JOHNSON CITY, Tenn., March 19, 2011 /PRNewswire/ -- Recent events in Japan have caused the world to focus on unintended radiation exposure. Exposure to radiation can be a cause for concern – especially if radiation levels reach or exceed 1 Gy. Radiation targets rapidly proliferating cells of the body. Cells of the hematopoietic system (bone marrow) and the gastrointestinal (GI) tract are two such cell types. Damage to these cells initiates programmed cell death (apoptosis).
First responders, healthcare professionals, and citizens lack sufficient medications to prevent cellular damage and death due to exposure to significant levels of whole-body irradiation. Agents that protect from radiation exposure are divided into three categories: 1) Agents that must be administered before cellular exposure to ionizing radiation or "radioprotectants;" 2) Agents that can be administered after exposure and which will forestall the cascade of events leading to radiation-induced damage or "radiomitigants;" and 3) Agents that can facilitate or promote endogenous recovery from radiation-induced damage or "regenerators."
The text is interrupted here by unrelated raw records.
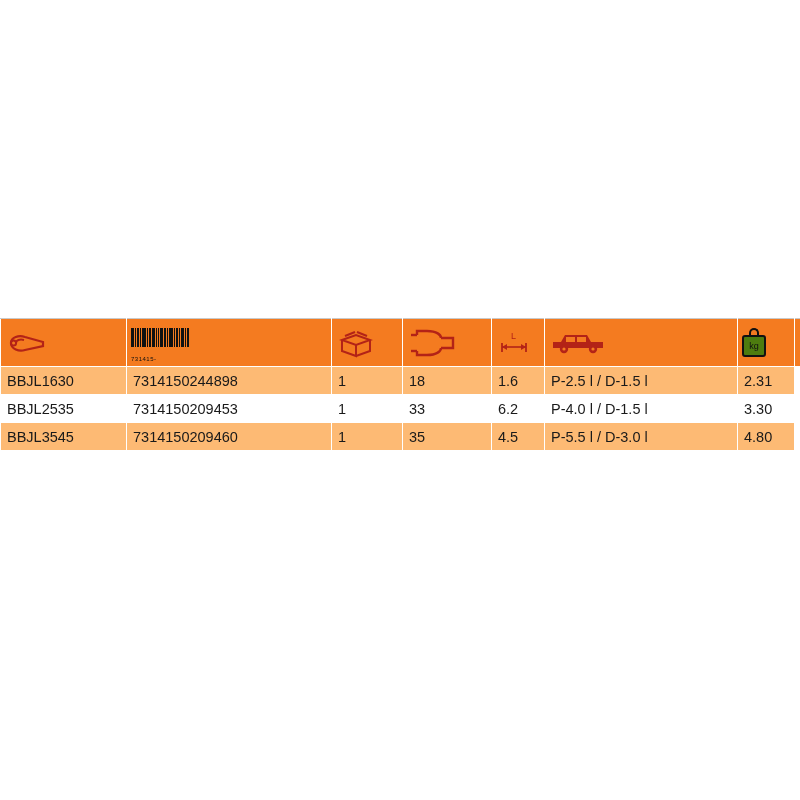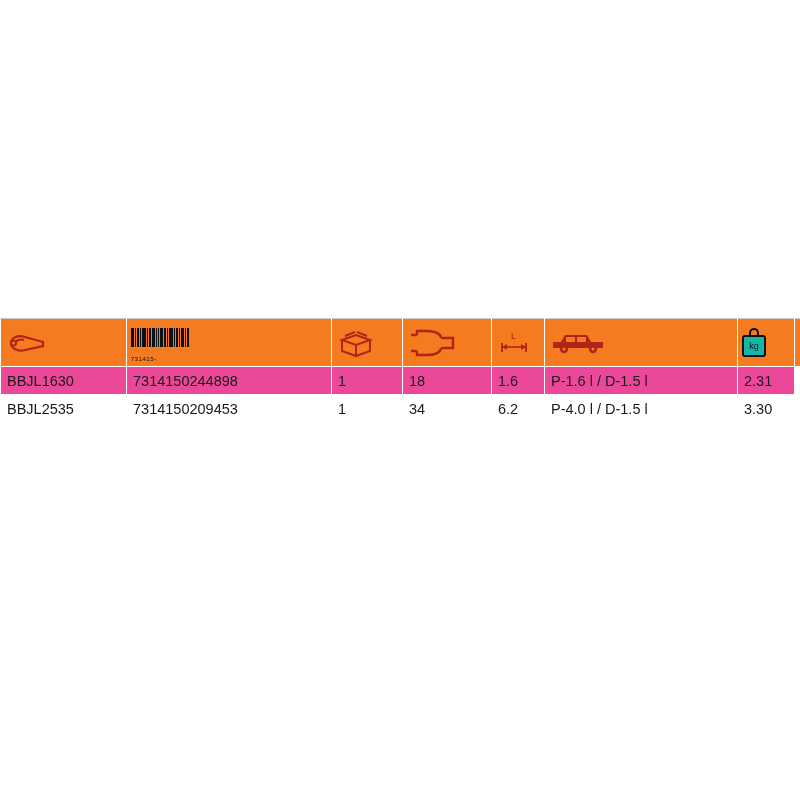--- a/index.html
+++ b/index.html
@@ -128,7 +128,7 @@
     border: 2px solid #111;
     border-radius: 3px;
     box-sizing: border-box;
-    background: #14b8a6;
+    background: #4d7c0f;
     display: flex;
     align-items: center;
     justify-content: center;

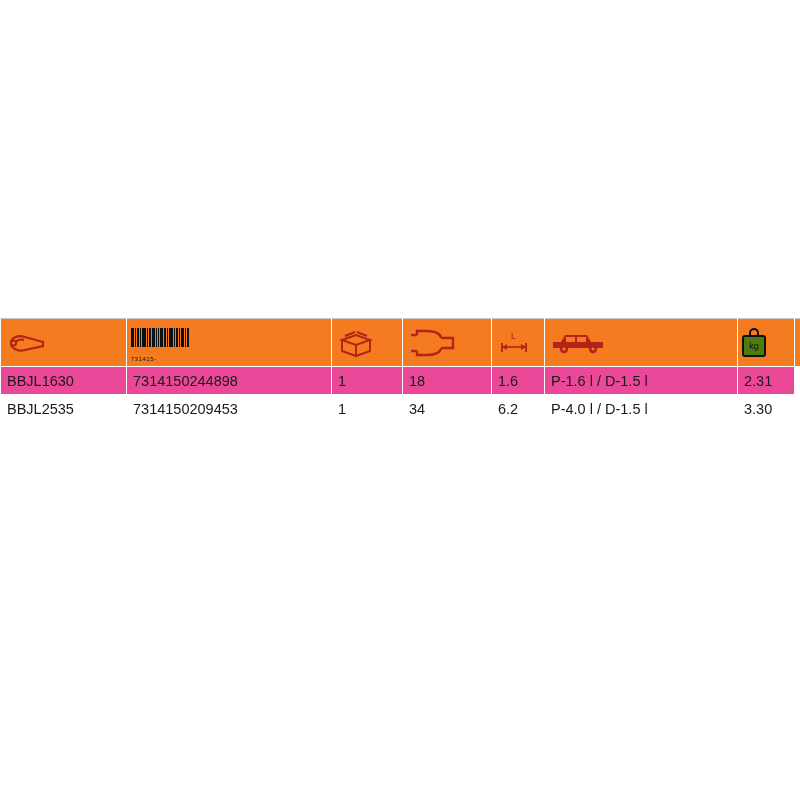--- a/index.html
+++ b/index.html
@@ -62,7 +62,7 @@
     overflow: hidden;
     vertical-align: middle;
   }
-  tr.body.shade td { background: #ec4899; }
+  tr.body.shade td { background: #fdba74; }
   tr.body.plain td { background: #ffffff; }
   tr.body.plain td { border-bottom: 1px solid #ffffff; }
 

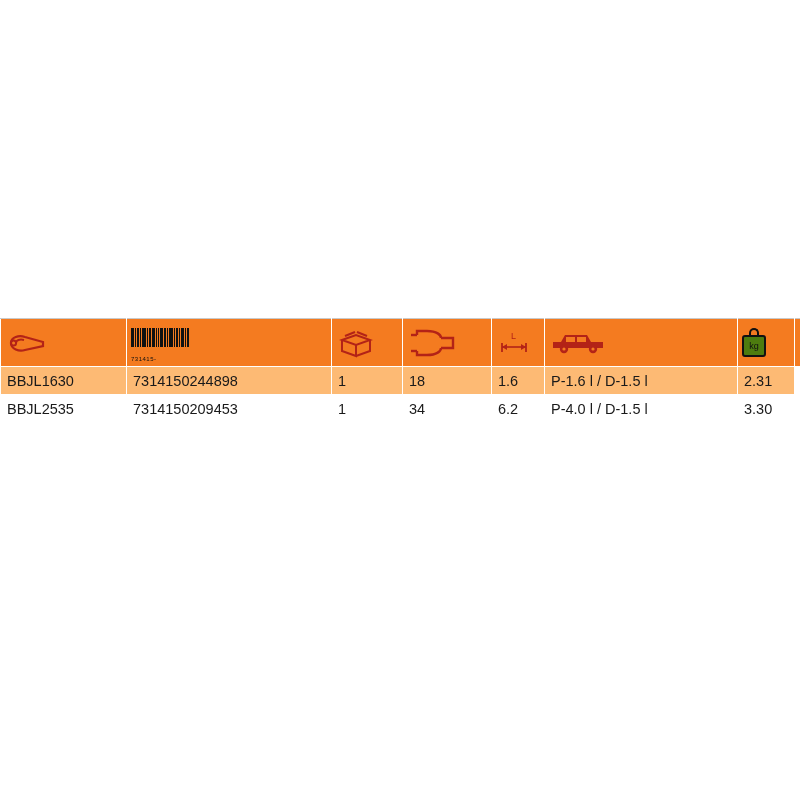--- a/index.html
+++ b/index.html
@@ -283,7 +283,7 @@
       <td>1</td>
       <td>18</td>
       <td>1.6</td>
-      <td>P-1.6 l / D-1.5 l</td>
+      <td>P-2.5 l / D-1.5 l</td>
       <td>2.31</td>
       <td class="sliver"></td>
     </tr>

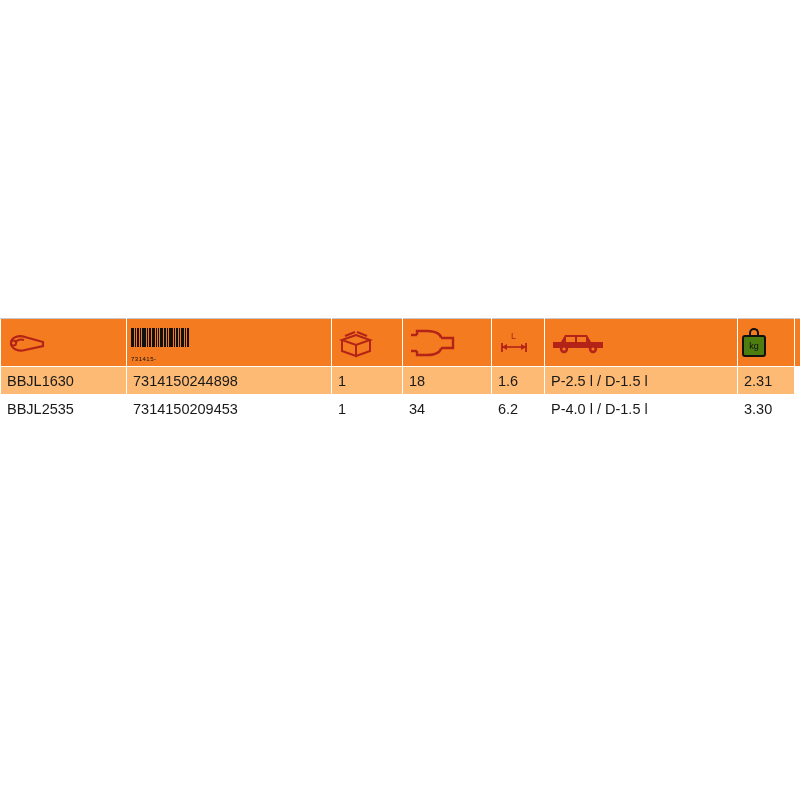--- a/index.html
+++ b/index.html
@@ -292,7 +292,7 @@
       <td>BBJL2535</td>
       <td>7314150209453</td>
       <td>1</td>
-      <td>34</td>
+      <td>33</td>
       <td>6.2</td>
       <td>P-4.0 l / D-1.5 l</td>
       <td>3.30</td>

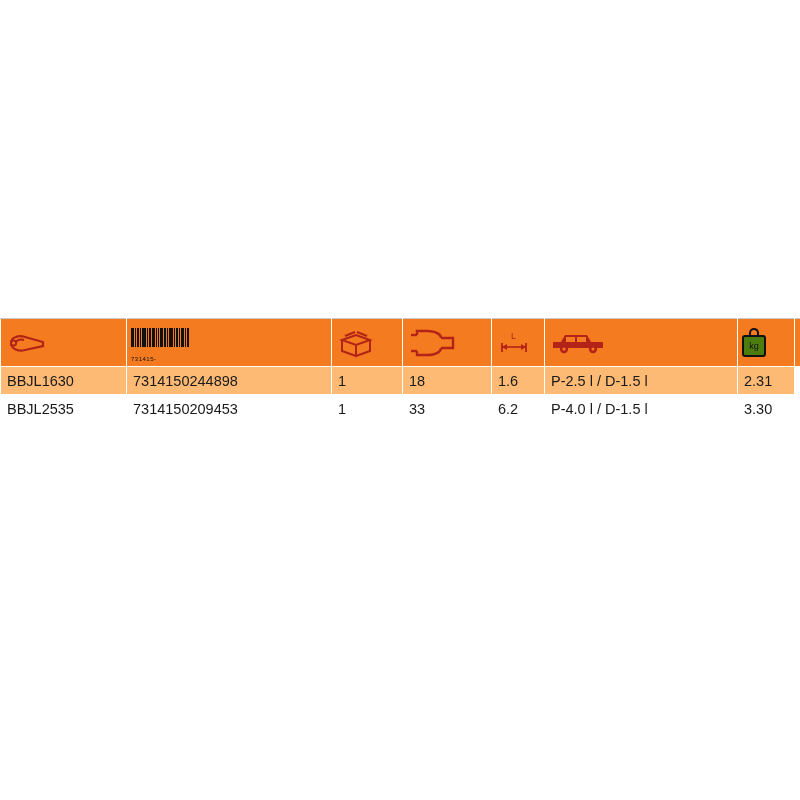--- a/index.html
+++ b/index.html
@@ -299,6 +299,16 @@
       <td class="sliver"></td>
     </tr>
 
+    <tr class="body shade">
+      <td>BBJL3545</td>
+      <td>7314150209460</td>
+      <td>1</td>
+      <td>35</td>
+      <td>4.5</td>
+      <td>P-5.5 l / D-3.0 l</td>
+      <td>4.80</td>
+      <td class="sliver"></td>
+    </tr>
   </tbody>
     </table>
 </div>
To date, the FDA has approved a few radioprotectants. These include:
There are a small handful of agents presently under development as radiomitigants. These include Rx100. Although under development, this product shows significant promise because of its ability to be administered up to 72 hrs.(1) after exposure to high levels of radiation – making it arguably the most potent such compound under development. Rx100 protects against damage to both the bone marrow as well as the critical cells of the small intestine.
Testing of Rx100 has demonstrated its unique properties in comparison to other drug candidates in the pipeline. Of significance is the fact that Rx100: a) is a small molecule, b) is essentially nontoxic at therapeutic doses, c) has a long shelf life, d) is nonimmunogenic, e) and provides effective treatment of ARS when administered up to 72 hours after exposure to lethal, whole-body radiation.
Dr. W. Shannon McCool, RxBio's CEO, points out that: "Rx100 is unique among radioprotectants / radiomitigators in that it boosts natural mechanisms that promote and sustain cell survival in almost every cell type and at the same time inhibits the cascade leading to programmed cell death (apoptosis). Thus, Rx100 augments the good and shuts down the bad. While other products shut down essential cellular signaling mechanisms involved in radiation-induced cellular injury and tend to lack specificity and/or may be toxic, Rx100 is a specific activator of natural, nontoxic, protective mechanisms of cell survival and antiapoptosis. Among its actions, Rx100 protects critical stem cells. Rx100 can be formulated for a wide range of patient types – from infants to the elderly – and can be administered either orally or subcutaneously."
In addition, Dr. Gabor Tigyi, RxBio's CSO, comments that: "Rx100 is a potent protector of the GI tract. This drug provides significant protection to the gut from radiation as well as other toxic substances such as cholera toxin. Among its actions, Rx100 maintains the mucosal barrier of the GI tract. It prevents severe diarrhea and the entry of bacterial toxins into the blood stream – both potentially severe side effects." RxBio has recently presented it's initial NHP data at the BARDA meeting that took place in January, 2011, in Washington. That data demonstrated significant protection of the all-important GI tract.
Agencies of the Federal Government continue their interest and support in this promising new compound and its unique approach and mechanism. Representatives of both BARDA and NIAID have requested meetings with representatives of the company to accelerate development of Rx100. NIAID has additionally expressed interest in follow‐on compounds, Rx101 and EDL2000. While Rx101 is related to Rx100, EDL2000 is completely unique, is also a small molecule, is extremely safe, and can be given orally, parenterally, and/or topically.
(1) Based on studies to date in rodents.